An AI engineer builds applications on top of existing models (via APIs), engineering the prompts, data, tools, guardrails, and deployment around the model. A researcher invents and trains new models from scratch (heavy maths/GPUs). You need software skills + judgment, not a maths PhD.

2. In one sentence, what is an LLM doing when it answers you?

Show answer

Predicting the next chunk of text (tokens), over and over: "text in → text out." Answering, coding, role-play are all that one trick, steered by your prompt. You only do inference (using it); the maker did the expensive training.

3. What are tokens and the context window, and why do they matter?

Show answer

Tokens are the chunks of text a model reads/writes (~¾ word each), you're billed per token. The context window is how much text (prompt + reply, in tokens) the model can hold at once, big but finite, which is why long docs/chats need care (and RAG).

4. Why does a model "hallucinate," and what fixes it?

Show answer

It only knows its training data up to a cutoff: not recent or private info, and when it doesn't know, it often states a confident wrong answer. You can't prompt that away; you ground it in real sources with RAG (M7-M8) and add guardrails (M10).

5. You need an app that answers questions about your company's internal handbook. Which technique, and why not just fine-tune?

Show answer

RAG: retrieve the relevant handbook passages and put them in the prompt. It's faster, cheaper, updates instantly when the handbook changes, and answers from text you can point to. Fine-tuning is slow, costly, must be redone on every change, and blurs facts, try prompting, then RAG, before ever reaching for it.
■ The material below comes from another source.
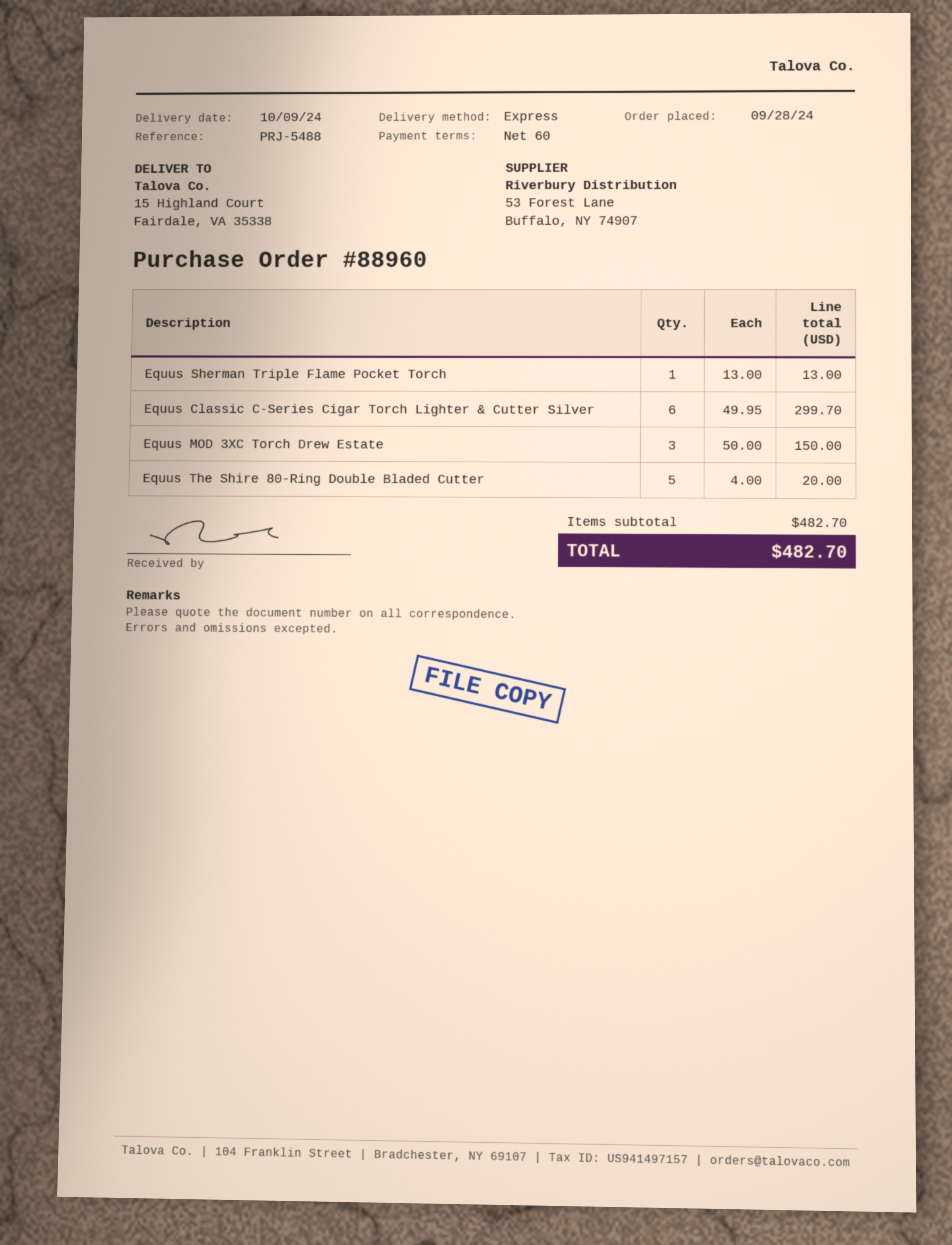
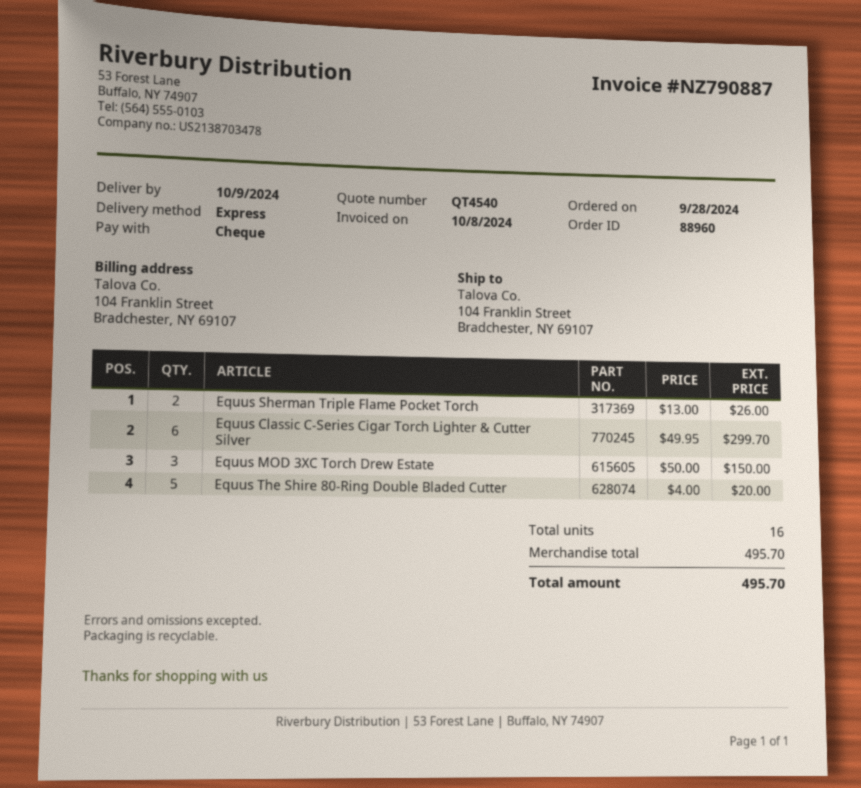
ship to: 15 Highland Court, Fairdale, VA 35338 -> 104 Franklin Street, Bradchester, NY 69107
Equus Sherman Triple Flame Pocket Torch: 1 x 13.00 = 13.00 -> 2 x 13.00 = 26.00
subtotal: 482.70 -> 495.70
total: 482.70 -> 495.70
New words (also in resources/glossary.md): AI engineering, AI engineer vs ML engineer, data scientist, AGI, large language model (LLM, recap), next-token prediction, training / pre-training, inference, token (recap), context window (recap), knowledge cutoff, hallucination (recap), closed vs open-source models (recap), model family, parameters (model), fine-tuning (recap), responsible AI, bias & fairness, multimodal (preview).

Source: original, written for this course. Framing follows widely-accepted descriptions of the AI engineering role and how LLMs work, and is informed (for structure/breadth) by the public roadmap.sh/ai-engineer topic map, written in original words, no copied text. Diagrams are original.